In May 1909 Chelmsford accepted the appointment as Governor of New South Wales and was sworn in at Government House on 28 May 1909. Unlike in Queensland, his term was comparatively stable and was distinguished by good relations with the state government. At the start of his term, Charles Wade, of the Liberal Reform Party, was the Premier.

However, following the 1910 election, Wade's Liberals were defeated and the Labor Party under James McGowen was sworn in as the state's first Labor Government. Despite his conservative background, Chelmsford was able to get along well with the Labor Government. Chelmsford became friends with the Attorney General, William Holman, with whom they shared a love of music and as a competent Viola player, Chelmsford encouraged chamber concerts at Government House. He said of the government: "I have never had a body of Ministers with whom it has been a greater pleasure to work. They are quiet, unassuming and industrious, and have won the goodwill and loyalty of their departments."

From 21 December 1909 to 27 January 1910 Chelmsford acted as Administrator of the Commonwealth when the Governor-General of Australia, The Earl of Dudley was on leave.

From April to November 1911, Chelmsford was back in England on overseas leave, thereby avoiding a major political crisis in New South Wales. In July 1911, two Labor Members of the Legislative Assembly resigned in protest over land reforms, thereby leaving McGowen's government in a minority in the assembly. Holman, who had stepped in as acting-Premier following McGowen also taking leave (Both Chelmsford and McGowen were attending the coronation of King George V), asked the Lieutenant Governor of New South Wales, Sir William Cullen, to prorogue the Parliament until the by-elections were held.

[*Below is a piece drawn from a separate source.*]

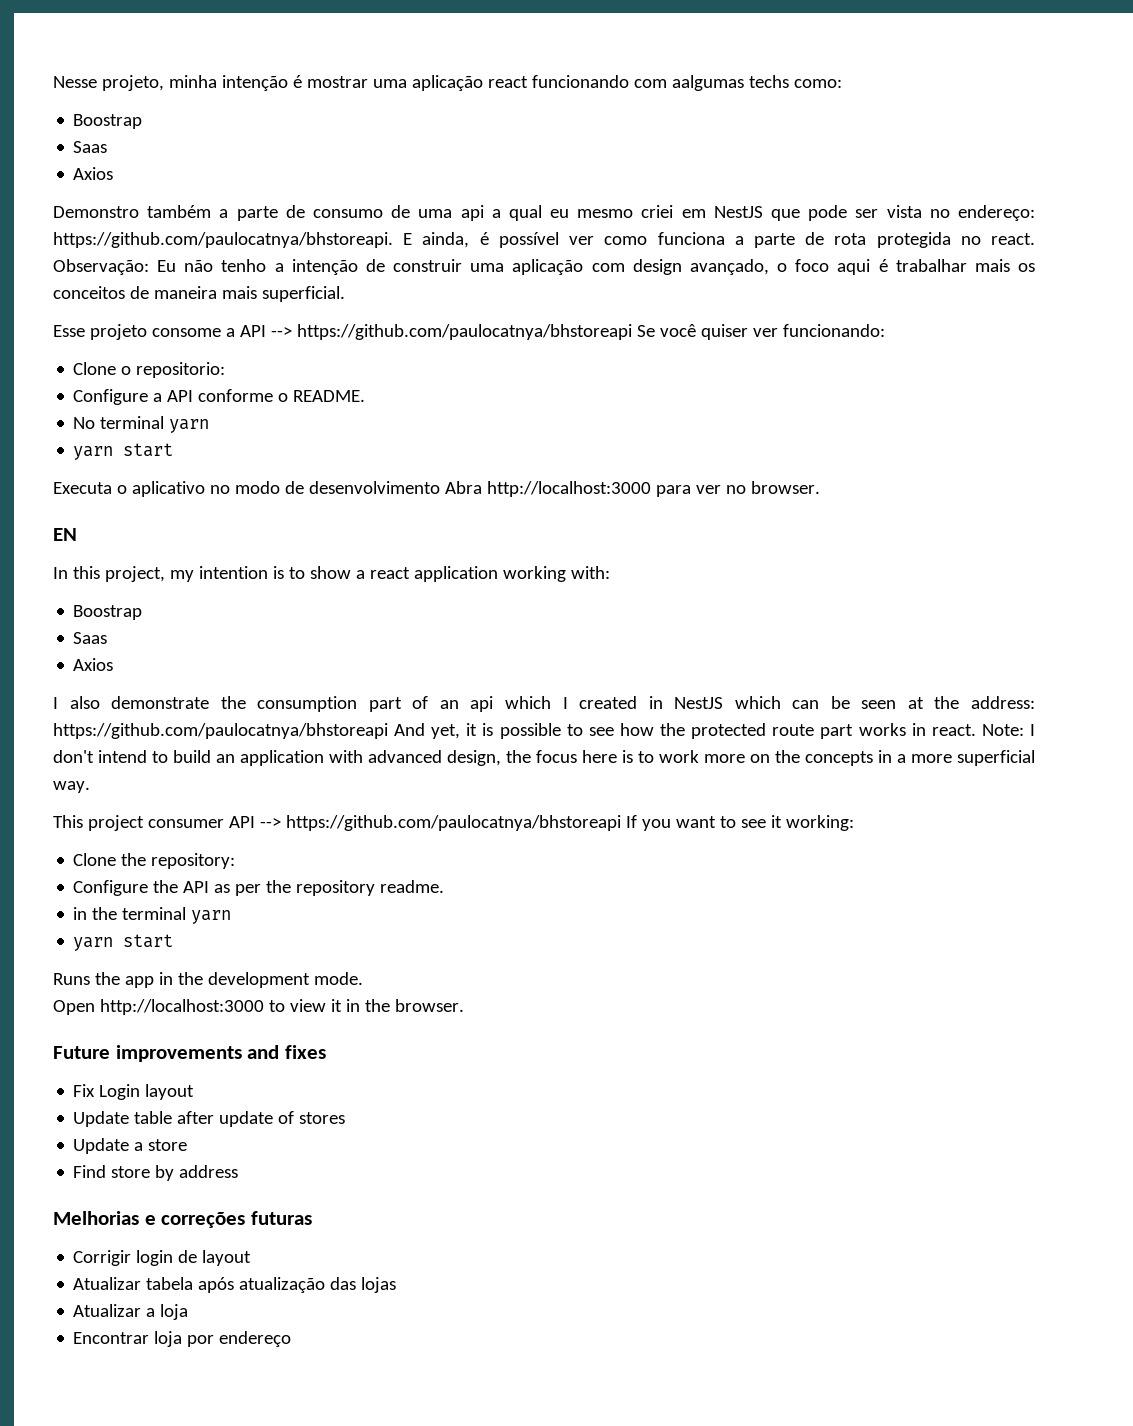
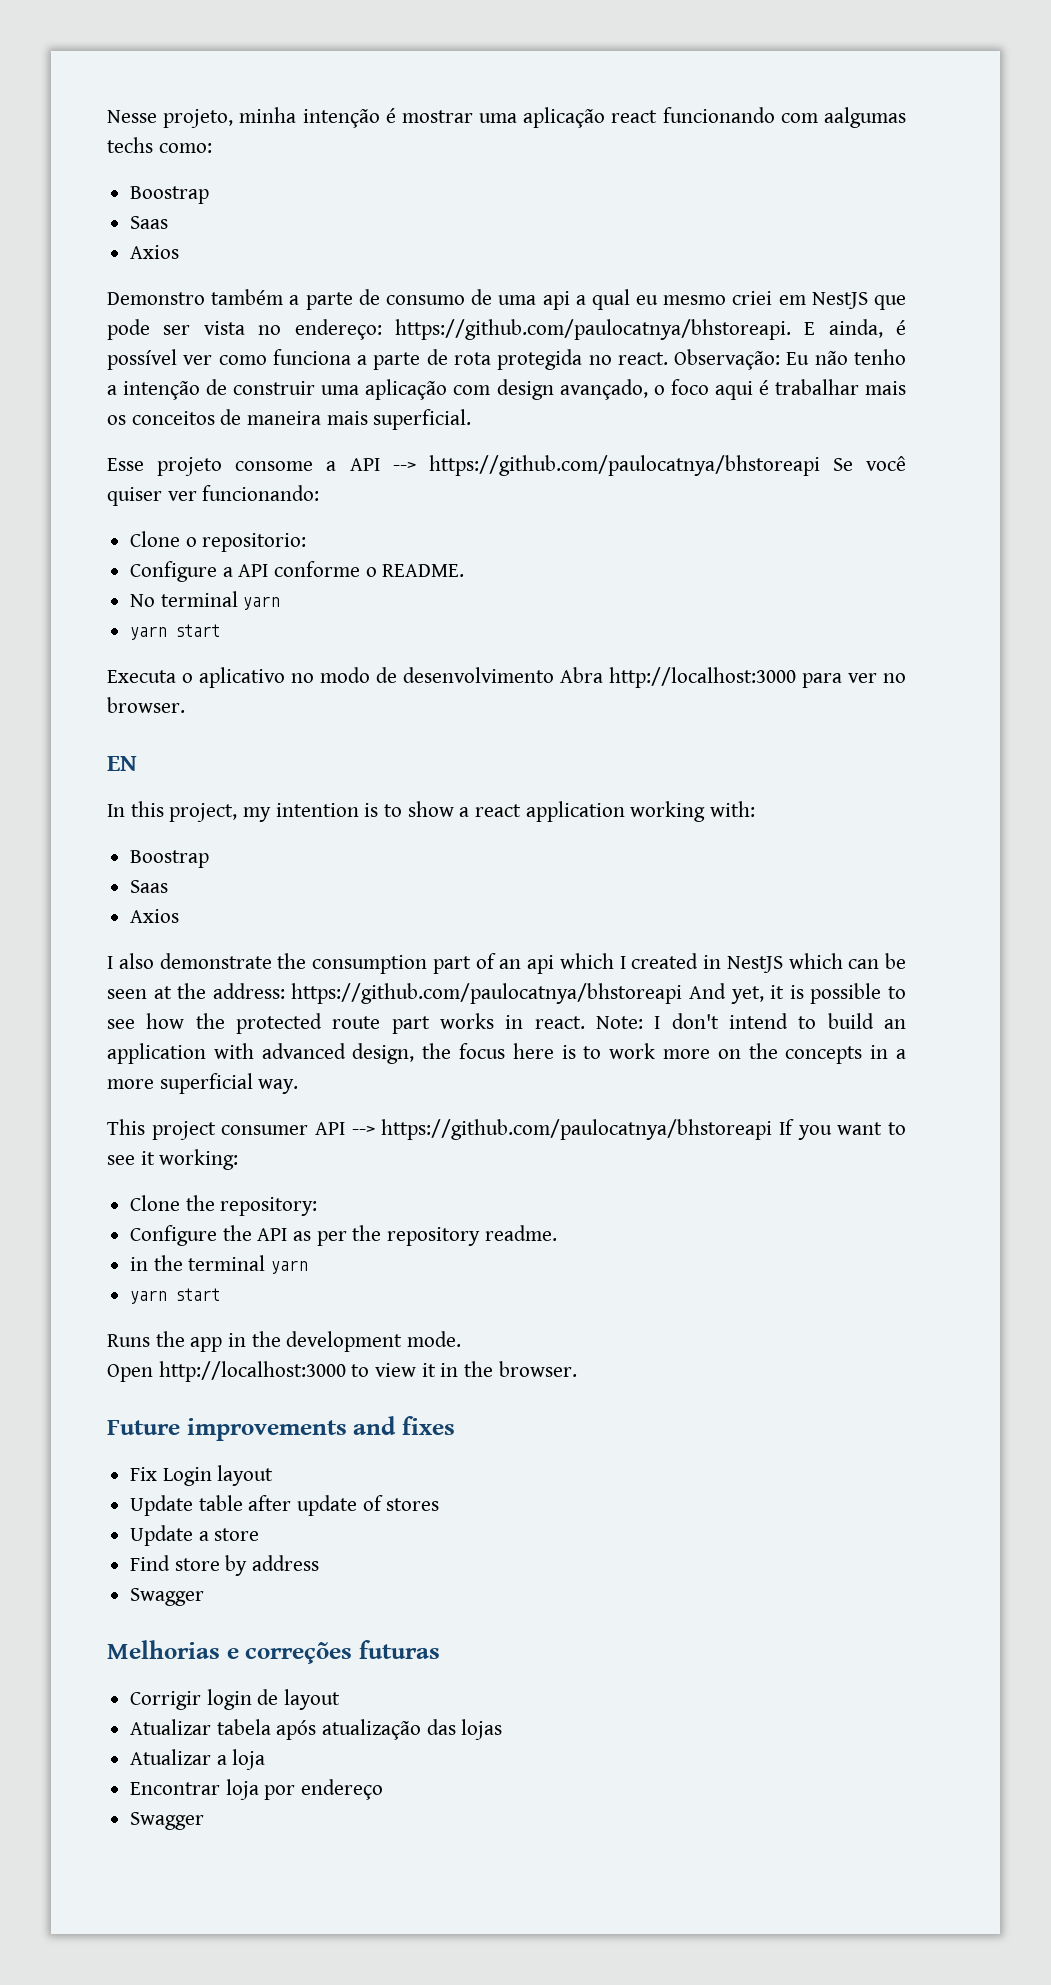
(239, 1171) none -> [130,1588,205,1606] // Swagger
(292, 1339) none -> [130,1812,205,1830] // Swagger

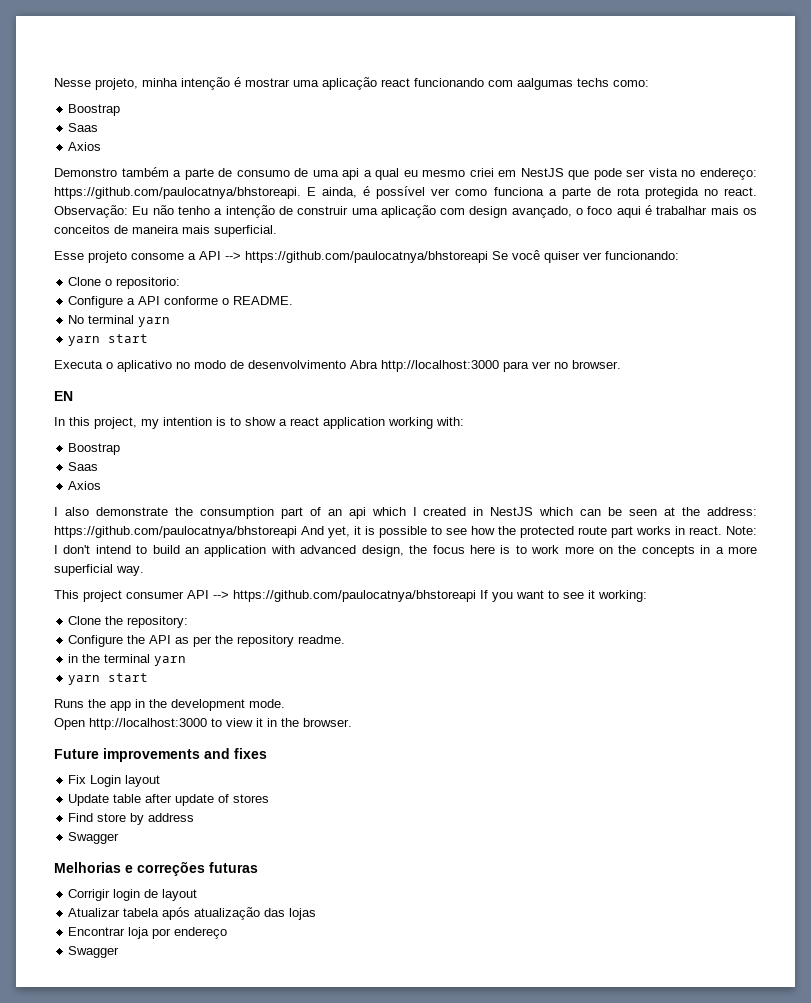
[130,1525,260,1546] // Update a store -> (270, 798) none
[130,1749,266,1770] // Atualizar a loja -> (317, 914) none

Cullen declined on the basis that there was no need for him to act as the Government still had the confidence of the House and that the Governor had no discretion in the matter. Holman rejected this and, when Parliament resumed, resigned along with his Ministry and the Speaker. Holman further refused to advise Cullen to ask the Leader of the Opposition, Wade, to form a Government. Cullen did so nonetheless. Wade was wary, aware that if he accepted he too would be in a minority. Wade told Cullen that he would only accept if he was granted a dissolution. Cullen did not accept that condition and Wade refused to accept the commission. Cullen then had no choice but to recommission Holman and grant him a dissolution. Holman held onto Government tenuously as one seat was lost the by-elections. He therefore asked a member of the Opposition Liberals, Henry Willis, to take the Chair as Speaker.

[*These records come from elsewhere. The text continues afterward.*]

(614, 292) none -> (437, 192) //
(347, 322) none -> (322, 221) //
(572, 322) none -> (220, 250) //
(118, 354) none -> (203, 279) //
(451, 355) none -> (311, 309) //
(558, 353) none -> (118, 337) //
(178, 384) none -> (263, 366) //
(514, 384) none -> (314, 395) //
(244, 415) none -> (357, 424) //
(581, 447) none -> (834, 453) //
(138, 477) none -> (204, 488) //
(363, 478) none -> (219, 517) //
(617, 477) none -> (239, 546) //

Despite the crisis having been averted, Chelmsford returned to face increasing problems over the balance of power in the appointed New South Wales Legislative Council. The council had only five Labor members in a total of 73 and as a result, 70% of house divisions were lost by the government in its first three years in office, despite a recognised need for cooperation. Chelmsford therefore approved 11 appointments in 1912, leaving Labor with only 13 members out of 59. McGowen was under pressure to ask for more appointments to move for the abolition of the council, but he had no such intention of doing so. In October 1912, Chelmsford announced his intention not to seek a further term as governor, which the Colonial Office reluctantly accepted, describing him as "careful, hardworking and popular".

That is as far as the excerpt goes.